MATERIAL FOR THE TASK:
------------------------------------------------

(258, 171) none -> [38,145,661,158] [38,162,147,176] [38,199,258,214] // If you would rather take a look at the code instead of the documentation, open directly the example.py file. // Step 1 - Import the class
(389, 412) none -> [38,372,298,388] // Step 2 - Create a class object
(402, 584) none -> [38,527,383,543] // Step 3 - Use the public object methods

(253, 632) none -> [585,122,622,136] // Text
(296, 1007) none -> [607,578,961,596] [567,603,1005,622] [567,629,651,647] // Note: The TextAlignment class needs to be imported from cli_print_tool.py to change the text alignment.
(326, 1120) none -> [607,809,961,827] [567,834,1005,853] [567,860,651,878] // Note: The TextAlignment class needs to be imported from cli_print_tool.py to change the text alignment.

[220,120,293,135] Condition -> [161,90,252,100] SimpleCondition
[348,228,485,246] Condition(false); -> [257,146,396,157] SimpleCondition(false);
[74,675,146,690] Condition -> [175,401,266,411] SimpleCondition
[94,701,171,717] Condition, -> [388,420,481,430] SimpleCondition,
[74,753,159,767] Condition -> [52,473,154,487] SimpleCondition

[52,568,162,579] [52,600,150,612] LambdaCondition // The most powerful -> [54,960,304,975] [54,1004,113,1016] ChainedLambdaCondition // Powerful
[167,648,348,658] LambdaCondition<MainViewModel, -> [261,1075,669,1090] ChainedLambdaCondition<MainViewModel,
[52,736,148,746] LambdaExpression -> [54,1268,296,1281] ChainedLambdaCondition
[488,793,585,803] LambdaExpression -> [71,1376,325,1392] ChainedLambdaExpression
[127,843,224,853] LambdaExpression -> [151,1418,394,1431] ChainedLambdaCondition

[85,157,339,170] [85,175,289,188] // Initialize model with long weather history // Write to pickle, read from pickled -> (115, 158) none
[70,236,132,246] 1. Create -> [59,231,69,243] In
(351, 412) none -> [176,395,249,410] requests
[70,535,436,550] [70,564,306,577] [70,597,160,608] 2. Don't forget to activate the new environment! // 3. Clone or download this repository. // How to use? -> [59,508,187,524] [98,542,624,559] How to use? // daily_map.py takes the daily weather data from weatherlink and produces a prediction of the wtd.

------------------------------------------------

WORK ITEM:
Please, starting with the first line of the material above, write out each line exactly and finish on the line that includes "(253, 632) none -> [585,122,622,136] // Text".

RESPONSE TO THIS TASK:
(258, 171) none -> [38,145,661,158] [38,162,147,176] [38,199,258,214] // If you would rather take a look at the code instead of the documentation, open directly the example.py file. // Step 1 - Import the class
(389, 412) none -> [38,372,298,388] // Step 2 - Create a class object
(402, 584) none -> [38,527,383,543] // Step 3 - Use the public object methods

(253, 632) none -> [585,122,622,136] // Text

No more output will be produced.